Джеральд и Ли провели в Мазе четыре недели. 12 июля Ли улетела в Штаты. Через несколько дней Джеральд вспомнил старую привычку и принялся строчить ей любовные письма.
«От Гения Даррелла,
основателя и президента
Фонда исследований сексуального поведения бельянок (белок и обезьянок)
Моя дорогая,
я без тебя вот уже два дня и чертовски скучаю. Было очень приятно вернуться на Джерси и увидеть всех, кто там родился. Но, дорогая, здесь так пусто без тебя… Я никогда не понимал, как много значит для меня не только твое присутствие, но даже звук твоего прекрасного голоса. Если бы я мог поговорить с Данте, я бы посоветовал ему добавить еще одну пытку в его «Ад» — обходиться без Макджордж. Меня словно лишили всех чувств, оставив одну только боль. Просыпаться утром и не видеть рядом с собой твоего восхитительного лица, не иметь возможности прижать тебя к себе — все это причиняет мне физическую боль и погружает меня в глубочайшую печаль… Не могу передать, какое удовольствие доставило мне наше пребывание во Франции, как сладко было изо дня в день видеть тебя, видеть твою радость, представлять себе, что мы уже женаты…
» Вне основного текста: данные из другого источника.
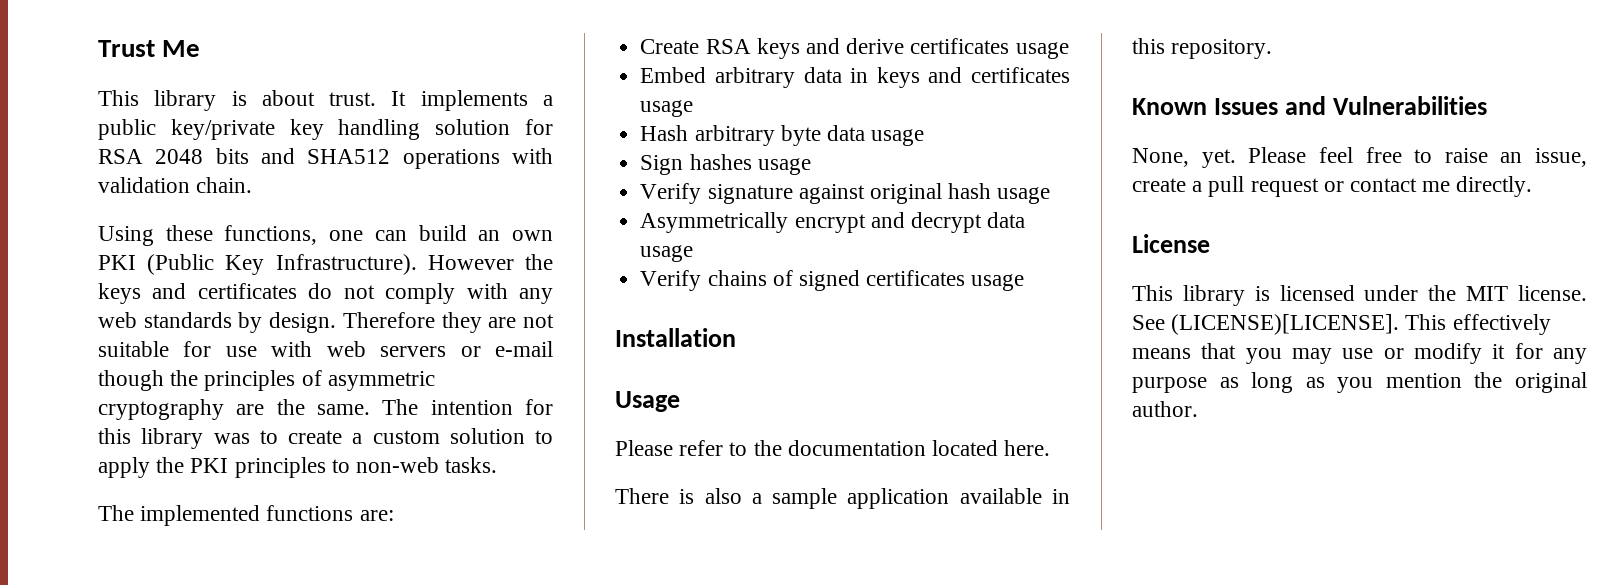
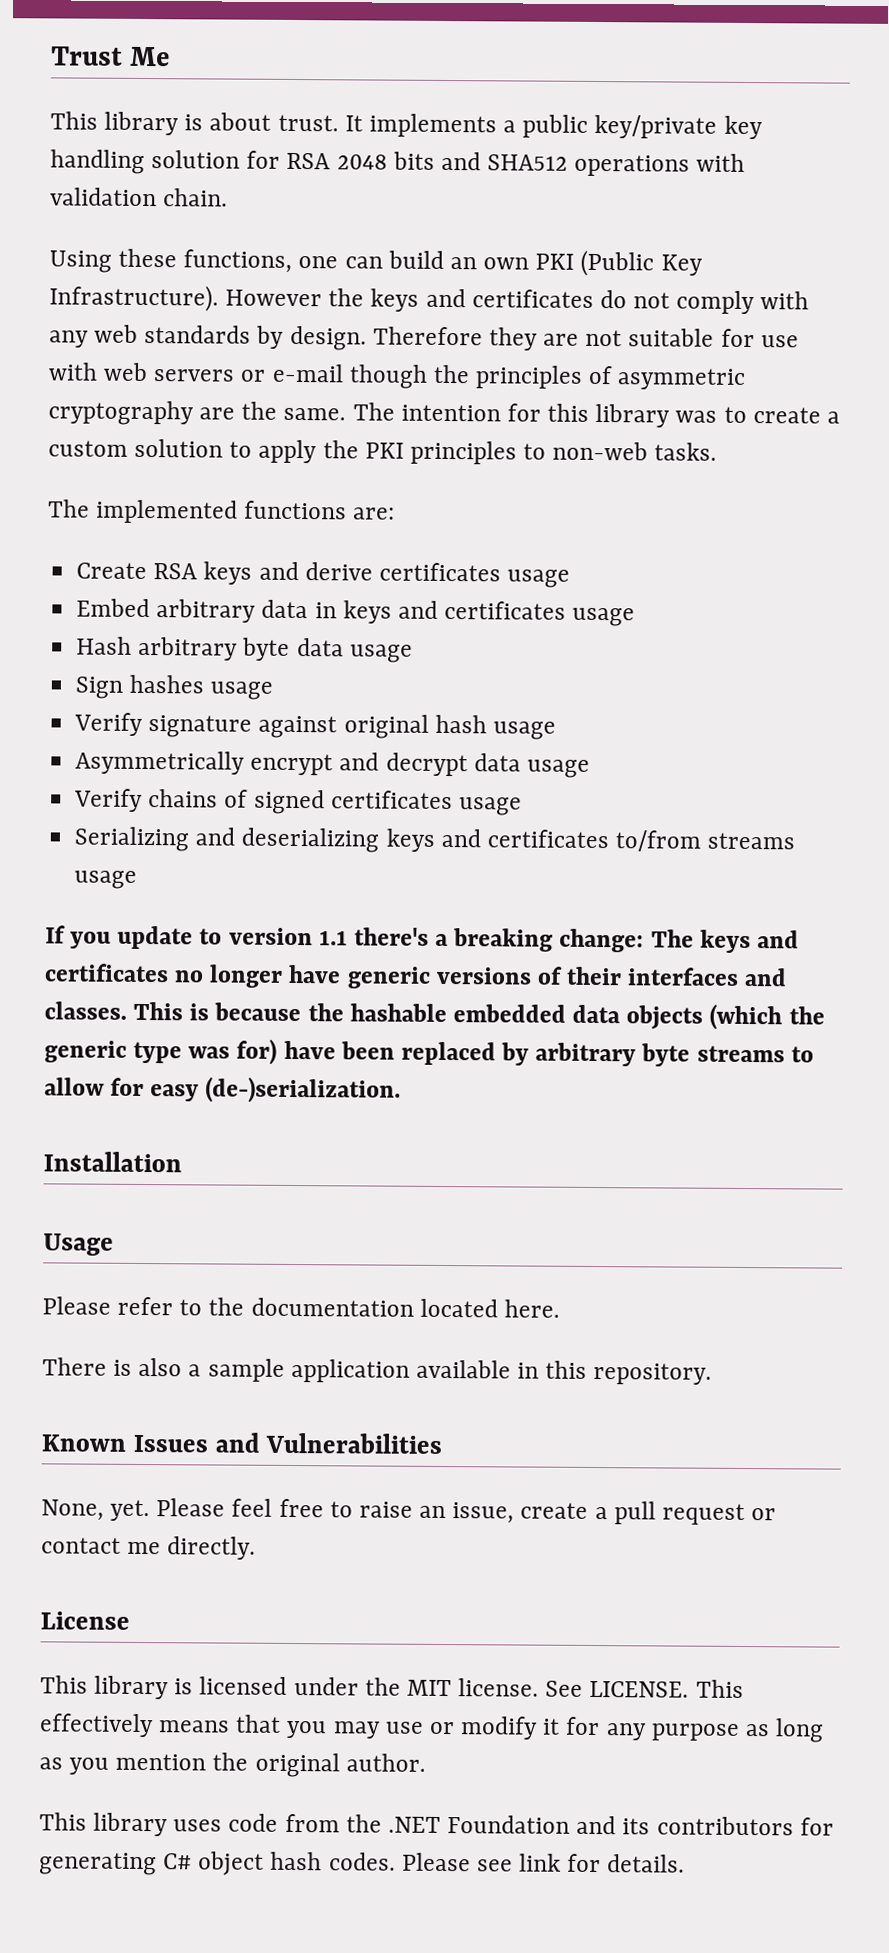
(1025, 282) none -> [74,826,796,853] [74,870,138,889] [45,925,799,954] [44,963,788,989] [44,1001,825,1031] [44,1038,814,1067] [44,1076,402,1104] // Serializing and deserializing keys and certificates to/from streams usage // If you update to version 1.1 there's a breaking change: The keys and certificates no longer have generic versions of their interfaces and classes. This is because the hashable embedded data objects (which the generic type was for) have been replaced by arbitrary byte streams to allow for easy (de-)serialization.
[1171,314,1400,335] (LICENSE)[LICENSE]. -> [589,1680,690,1698] LICENSE.
(1198, 409) none -> [39,1812,834,1837] [39,1851,686,1876] // This library uses code from the .NET Foundation and its contributors for generating C# object hash codes. Please see link for details.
Ты стала для меня всем и останешься всем до последнего моего дня. Если бы я потерял тебя сейчас — не важно, по какой причине, — то жизнь потеряла бы для меня всякий смысл. Я говорю тебе все это, чтобы ты попыталась понять мое безумное поведение — ты ведь так добра и разумна. Знаю, жить со мной нелегко, порой даже очень тяжело, тебе будет на что жаловаться. Но надеюсь, моя глубокая любовь к тебе в сочетании с другими, более материальными преимуществами сможет перевесить мои недостатки. Должен предупредить тебя, что я не оставлю камня на камне, пытаясь исполнить безумную по своей сложности задачу и заставить тебя полюбить меня. Я преисполнен решимости!
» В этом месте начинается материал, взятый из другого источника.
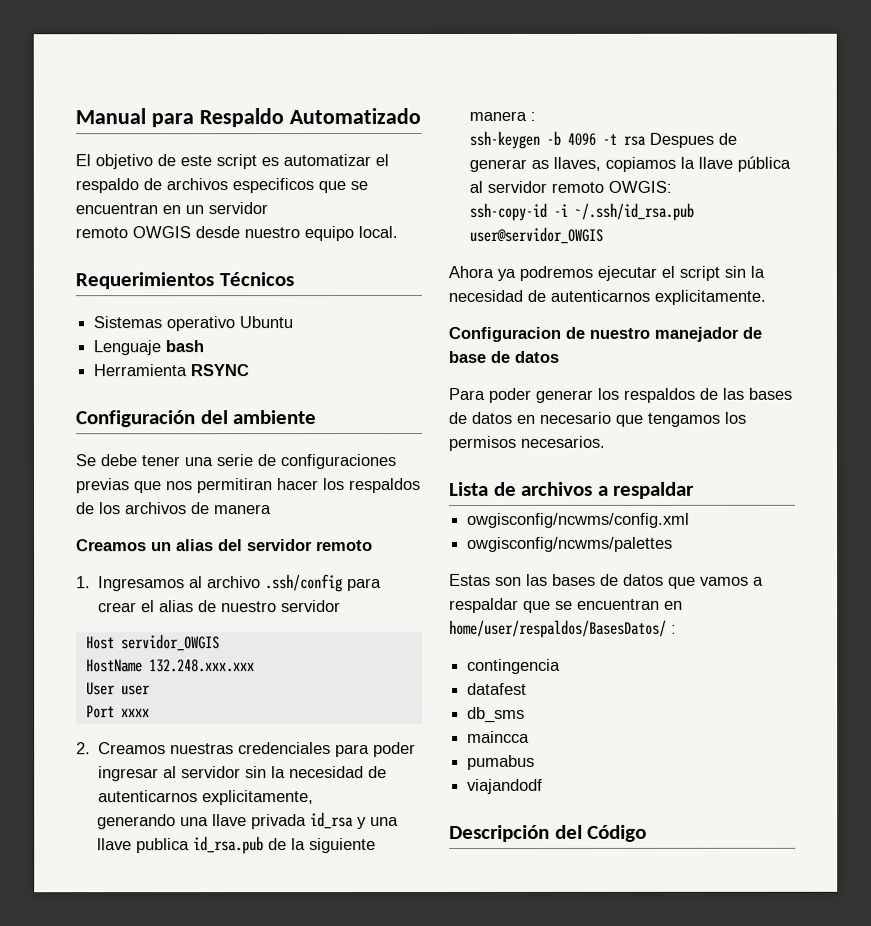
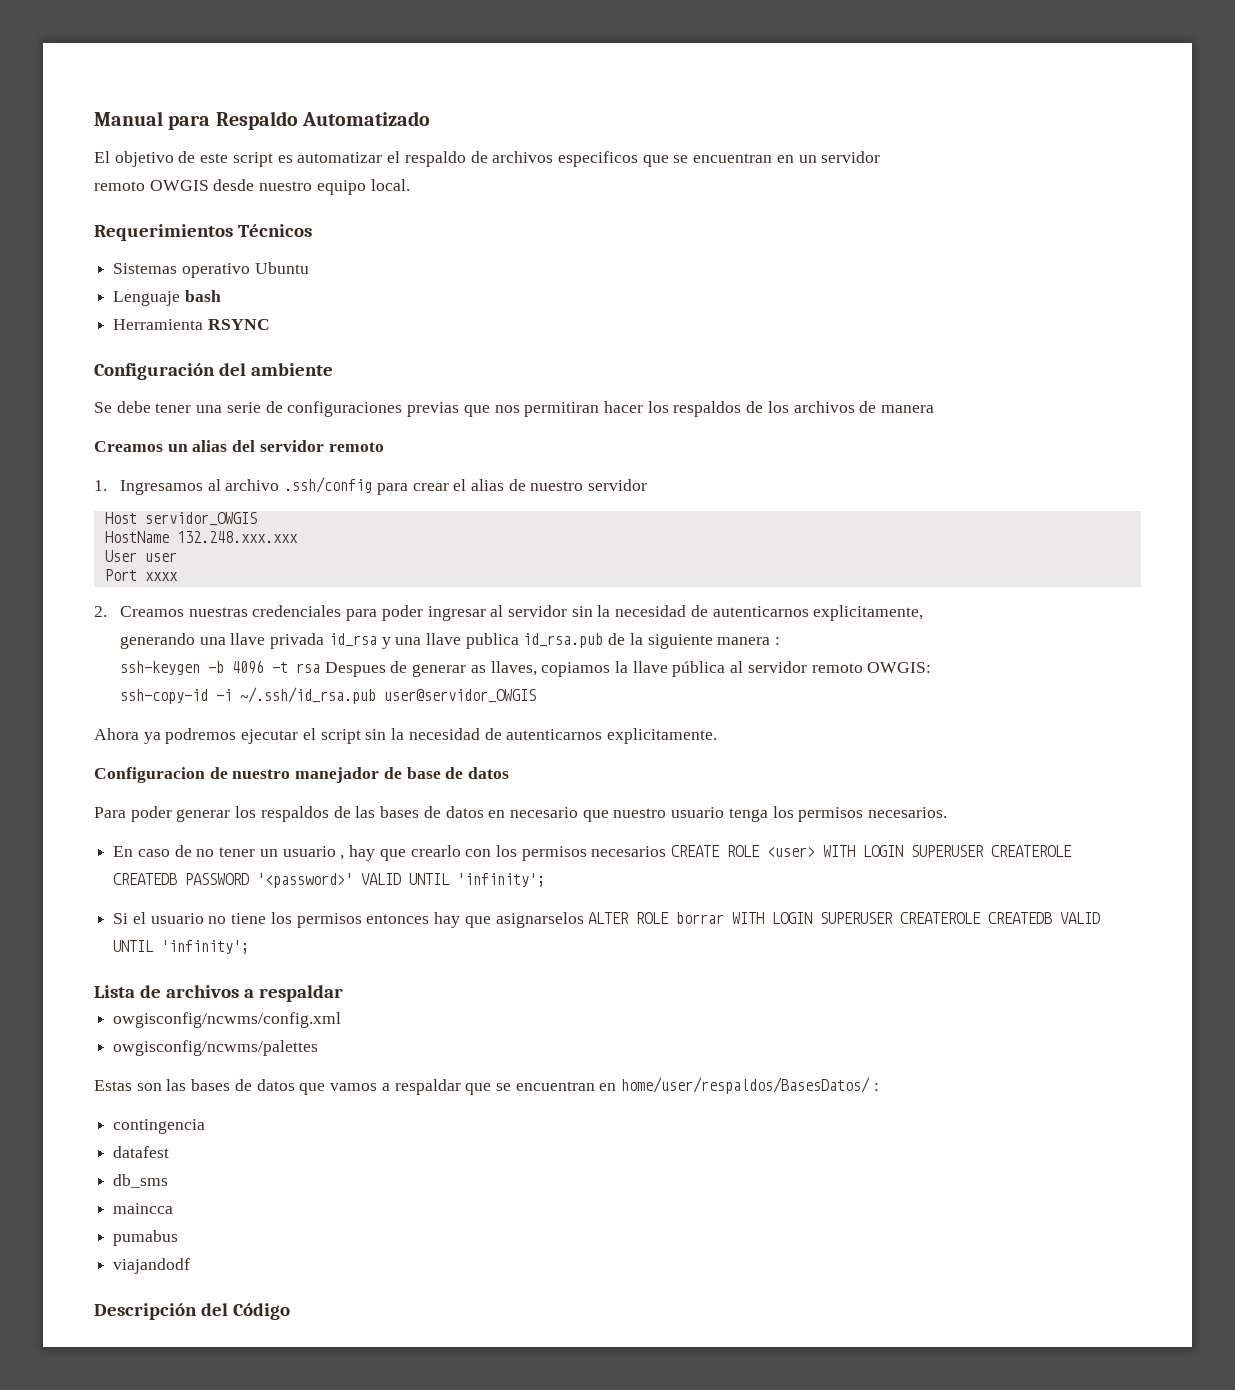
[647,412,720,427] tengamos -> [613,807,768,822] nuestro usuario tenga
(605, 441) none -> [113,845,1073,861] [113,873,546,888] [113,912,1101,928] [113,940,250,954] // En caso de no tener un usuario , hay que crearlo con los permisos necesarios CREATE ROLE <user> WITH LOGIN SUPERUSER CREATEROLE CREATEDB PASSWORD '<password>' VALID UNTIL 'infinity'; // Si el usuario no tiene los permisos entonces hay que asignarselos ALTER ROLE borrar WITH LOGIN SUPERUSER CREATEROLE CREATEDB VALID UNTIL 'infinity';

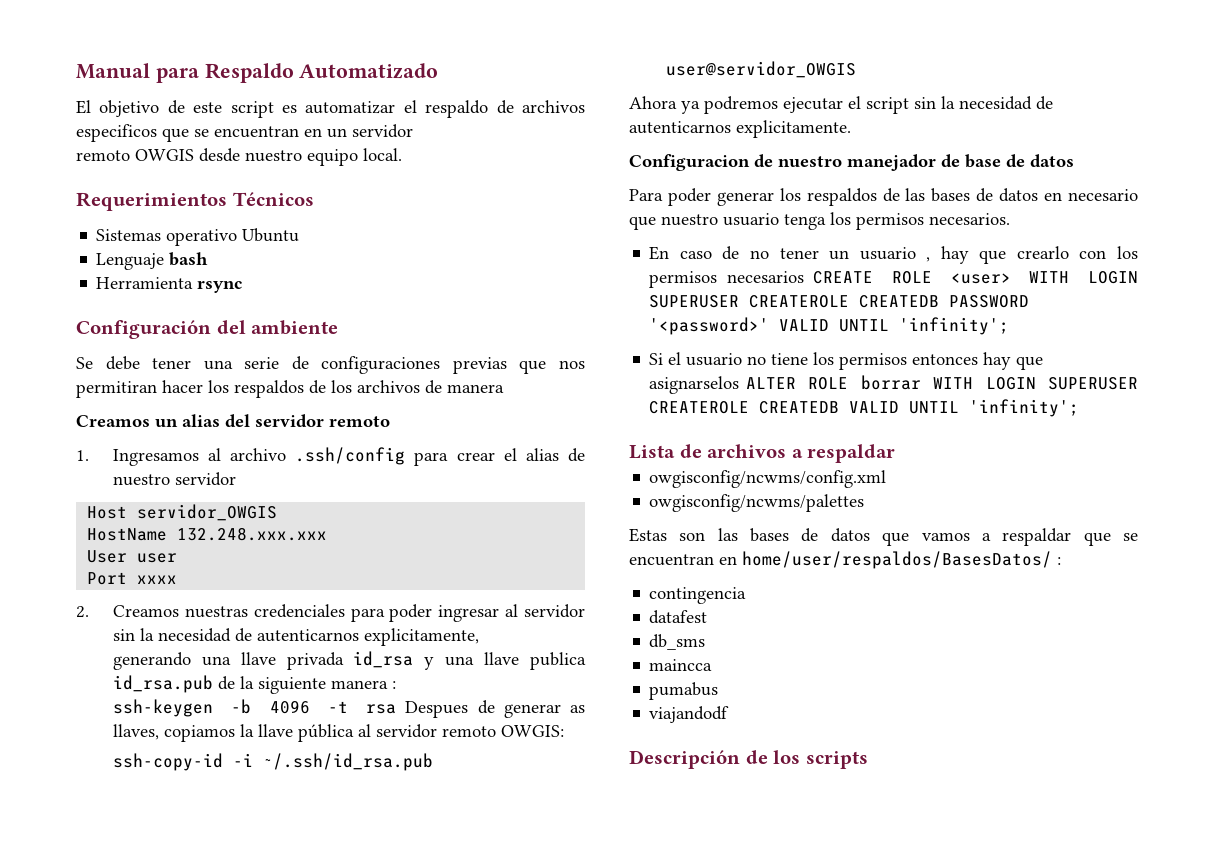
[207,319,270,330] RSYNC -> [197,280,243,293] rsync
[200,1303,290,1320] del Código -> [745,750,868,769] de los scripts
А теперь расскажу тебе о зоопарке. Он просто великолепен. Клетка для розовых голубей получилась замечательной, и птицам она понравилась. Они очень красивы, особенно в лучах восходящего солнца, но так глупы, что не заслуживают выживания. А как приятно было войти в павильон рептилий и увидеть маленьких черепашек (и новые яйца!) и крохотных сцинков Телфэйра… Потом мы отправились посмотреть на летучих мышей. Дорогая, как прекрасно устроили мы павильон ночных животных! Я чувствовал себя настоящим триумфатором, когда видел всех этих детенышей, которые летали вокруг меня, пищали и резвились. Я словно увидел всех их на воле. Сейчас у нас достаточно гекконов Гюнтера и сцинков Телфэйра, чтобы мы могли расселить их повсюду (даже в Бронксе!). Очень скоро количество крыланов тоже будет достаточным. Хорошо размножаются и розовые голуби. Кто сказал, что разведение диких животных в неволе не имеет будущего???? Кто сказал, что Даррелл — идиот???? Кто сказал, что у него ничего не выйдет?????? Надо признаться, что так говорили многие. Хи-хи-хи!